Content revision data
------------
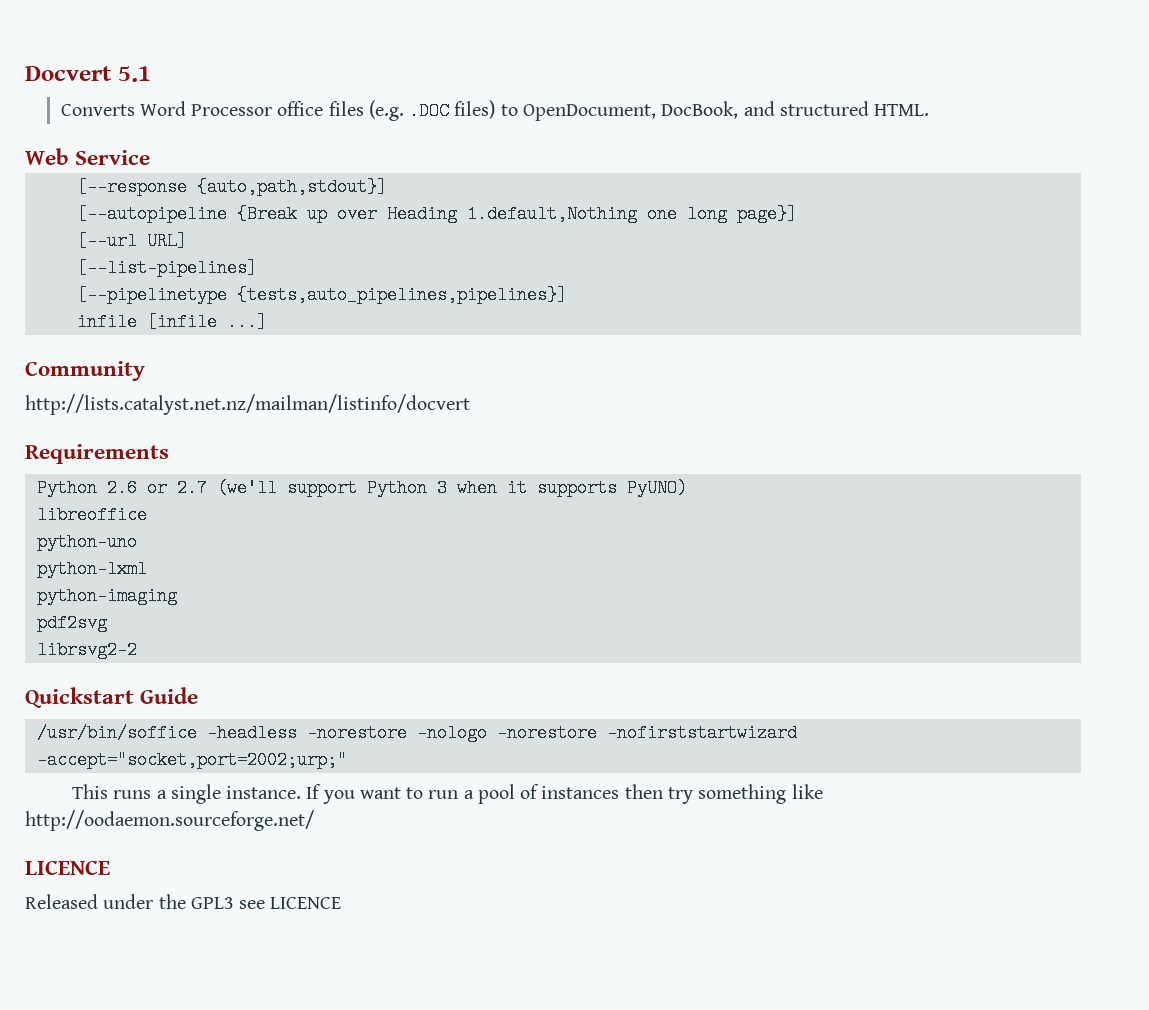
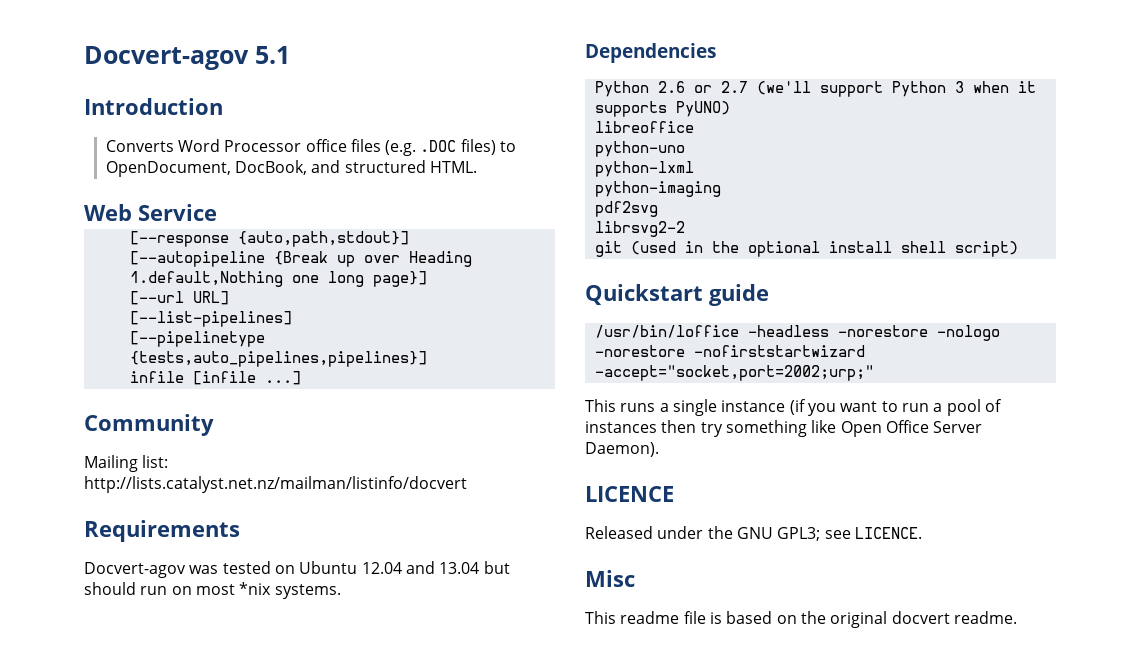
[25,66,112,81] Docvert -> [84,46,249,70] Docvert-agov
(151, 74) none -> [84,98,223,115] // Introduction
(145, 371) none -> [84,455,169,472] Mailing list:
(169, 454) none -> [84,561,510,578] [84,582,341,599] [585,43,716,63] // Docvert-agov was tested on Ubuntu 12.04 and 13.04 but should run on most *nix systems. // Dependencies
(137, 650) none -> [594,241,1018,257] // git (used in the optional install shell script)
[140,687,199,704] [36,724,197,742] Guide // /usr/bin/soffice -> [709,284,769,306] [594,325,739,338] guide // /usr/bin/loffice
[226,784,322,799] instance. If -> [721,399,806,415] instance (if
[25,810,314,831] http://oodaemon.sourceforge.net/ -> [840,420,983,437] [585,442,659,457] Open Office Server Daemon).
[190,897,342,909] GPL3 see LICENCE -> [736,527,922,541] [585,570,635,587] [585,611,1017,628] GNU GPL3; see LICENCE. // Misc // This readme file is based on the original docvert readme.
------------
# Action item:
Every line that contains the string "agov" should be copied from the entries.

# Answer to this task:
[25,66,112,81] Docvert -> [84,46,249,70] Docvert-agov
(169, 454) none -> [84,561,510,578] [84,582,341,599] [585,43,716,63] // Docvert-agov was tested on Ubuntu 12.04 and 13.04 but should run on most *nix systems. // Dependencies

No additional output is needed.